Albert-Jan Roskam fomcl at yahoo.com
Tue May 5 21:03:11 CEST 2015


-----------------------------
On Tue, May 5, 2015 8:00 PM CEST Steven D'Aprano wrote:

>On Tue, May 05, 2015 at 12:29:59AM -0400, Brandon D wrote:
>> Hello tutors,
>> 
>> I'm having trouble understanding, as well as visualizing, how object
>> references work in the following situation.  For demonstration purposes I
>> will keep it at the most rudimentary level:
>> 
>> x = 10
>> 
>> x = x ** x
>
>
>In the first case statement, Python creates the integer object 10, and 
>binds it to the name 'x'. From this instant onwards, x will resolve as 
>the int 10.
>
>When the second line executes, Python first evaluates the right hand 
>side 'x ** x'. To do this, it looks up the name 'x', which resolves to 
>10. It then evaluates 10**10, which creates the int 10000000000, and 
>binds that to the name 'x'. From this instant, x now resolves as the new 
>value 10000000000.
>
>Immediately afterwards, Python sees that the int 10 is no longer in use. 
>(Well, in principle -- in practice, things are more complicated.) Since 
>it is no longer in use, the garbage collector deletes the object, and 
>reclaims the memory.
>
>That, at least, is how it works in principle.
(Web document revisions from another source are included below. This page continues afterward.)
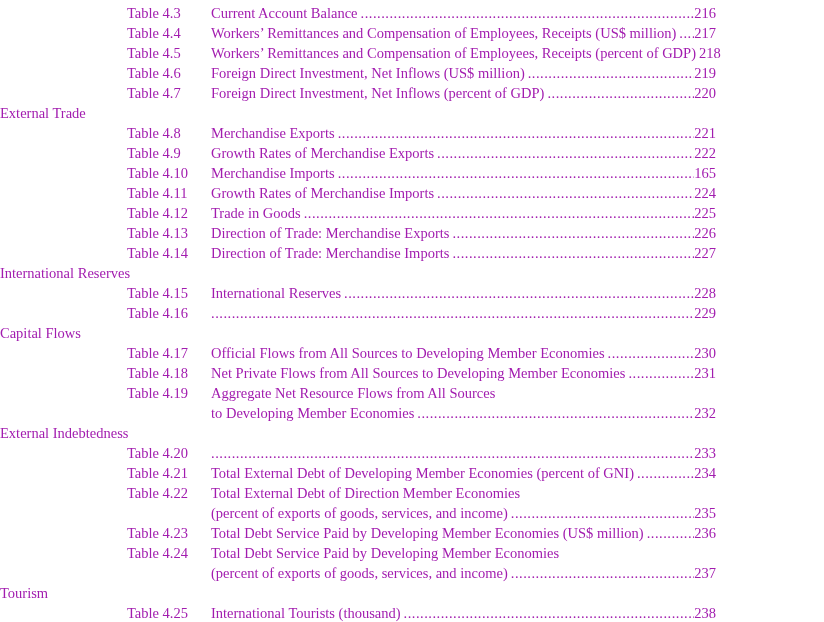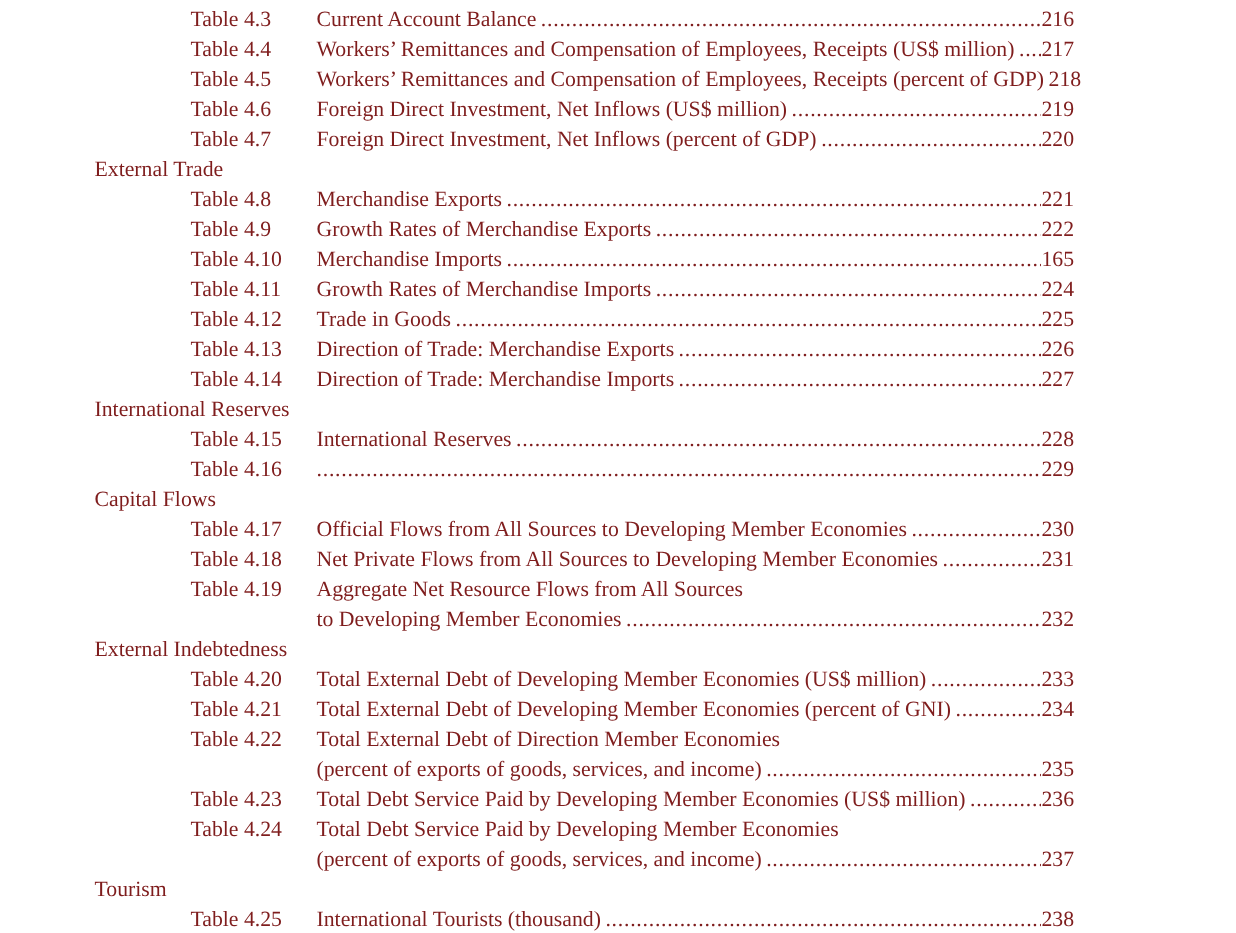"Table 4.3" .page { color: #7f1d1d -> #a21caf }
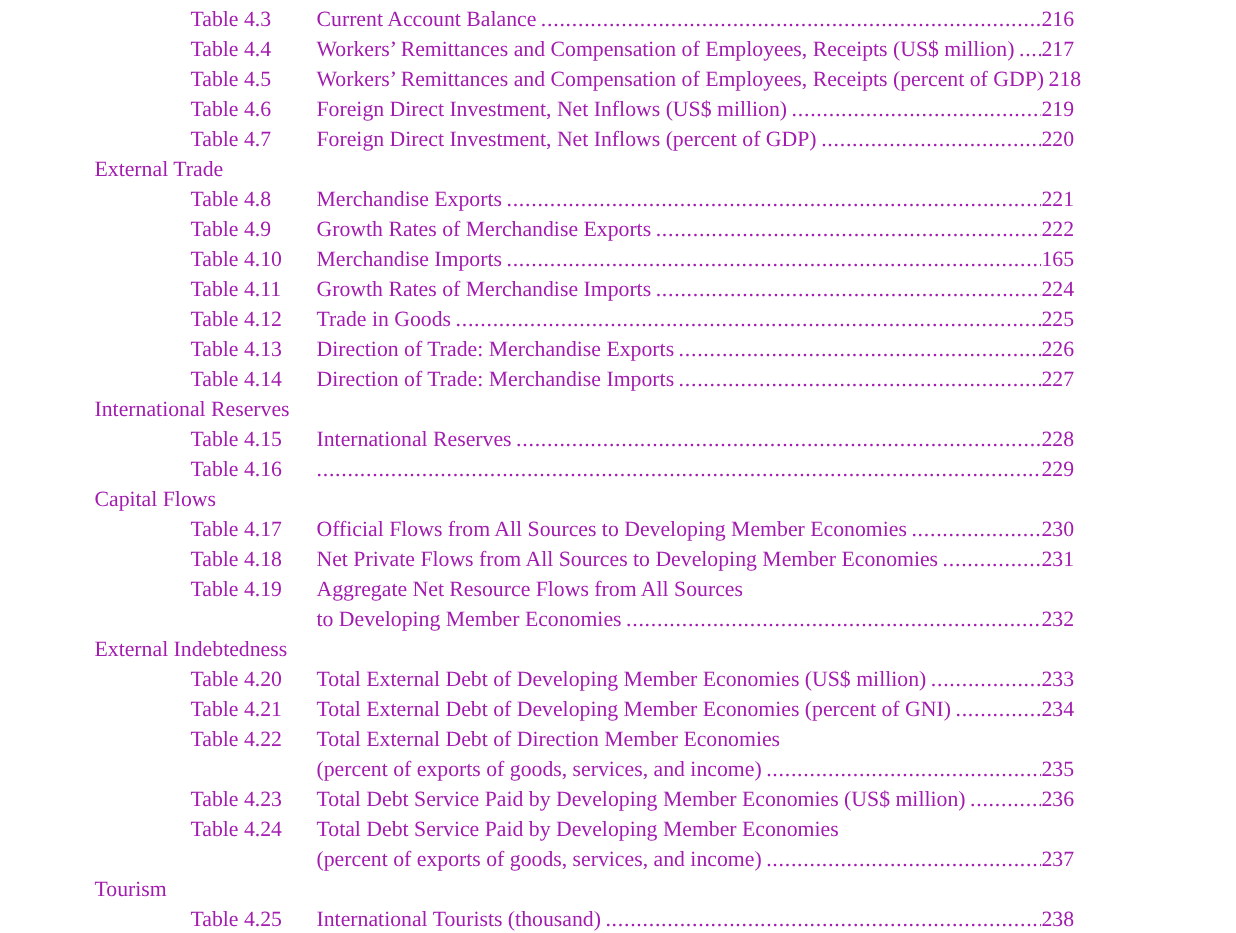"External Trade" .heading { padding-left: 63px -> none }
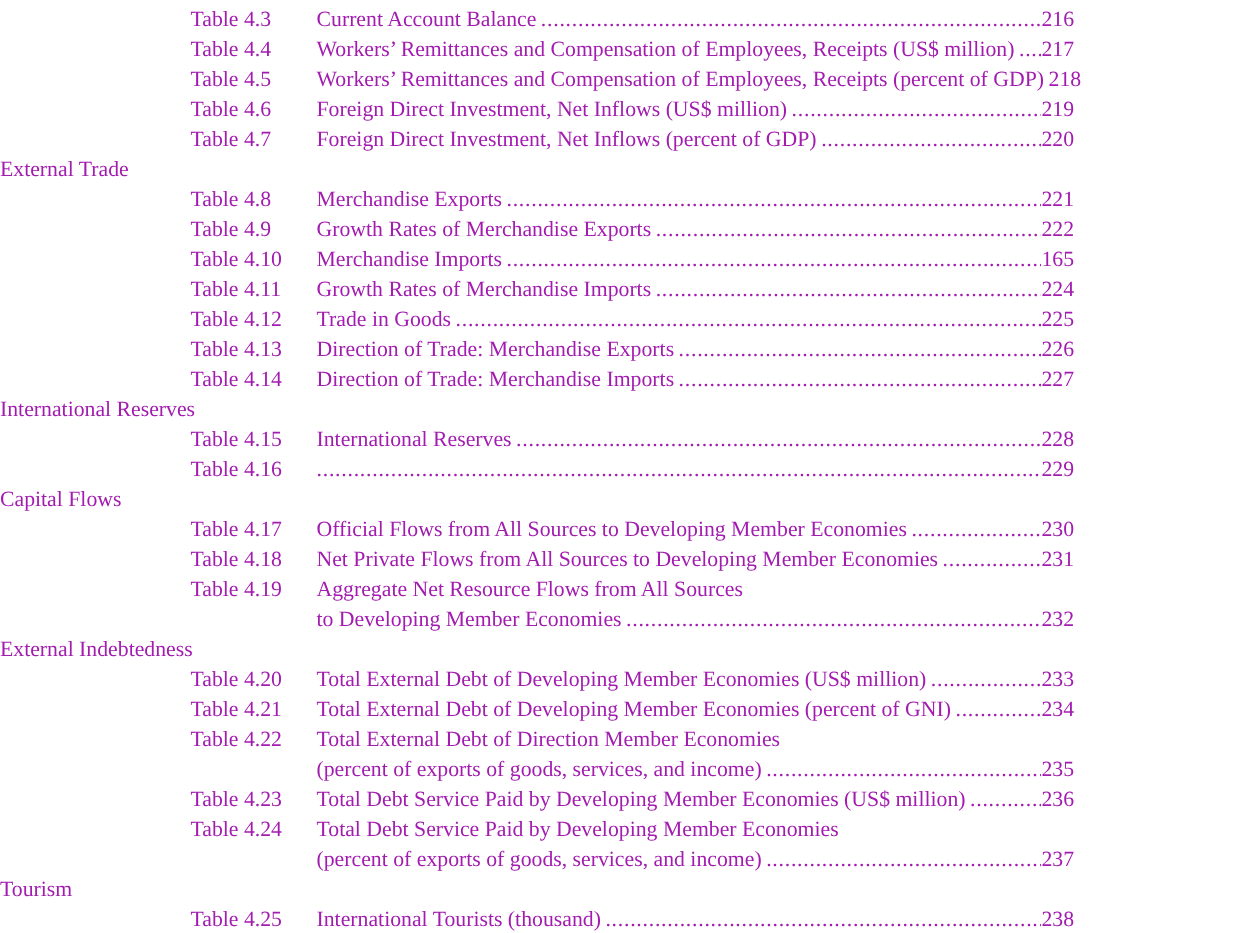"Total External Debt of Developing Member Economies (US$" span.title { html: <span>Total External Debt of Developing Member Economies (US$ million)</span> -> none }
In practice, Python may 
>keep a cache of small integers, so that they never get deleted. That 
>makes things a bit faster, at the cost of a tiny amount of extra memory. 
>But this will depend on the version and implementation of Python. For 
>example, some versions of Python cached integers 0 to 100, others -1 to 
>255, very old versions might not cache any at all. As a Python 
>programmer, you shouldn't care about this, it is purely an optimization 
>to speed up the language.
>
>
>> If my knowledge serves me correctly, Python destroys the value once
>> reassigned.  So, how does x = x +  1 work if it's destroyed before it can
>> be referenced?  The only solution I came up with is that the two operands
>> are evaluated before storing it in the variable,
>
>Correct. Let's say x = 10 again, just for simplicity.
>
>Python first evaluates the right hand side: it looks up 'x', which 
>resolves to 10. Then it generates the int 1, and adds them together, 
>giving 11. Then it binds 11 to the name 'x', which frees up the 
>reference to 10, and (in principle) 10 will be deleted.
>
>The right hand side of the equals sign is always fully evaluated before 
>any assignments are done. This is why we can swap two variables like 
>this:
>
>a = 1
>b = 2
>a, b = b, a
>
>The third line evaluates b (giving 2) and a (giving 1), and Python then 
>does the assignment:
>
>a, b = 2, 1
>
>which is equivalent to a=2, b=1, thus swapping the values.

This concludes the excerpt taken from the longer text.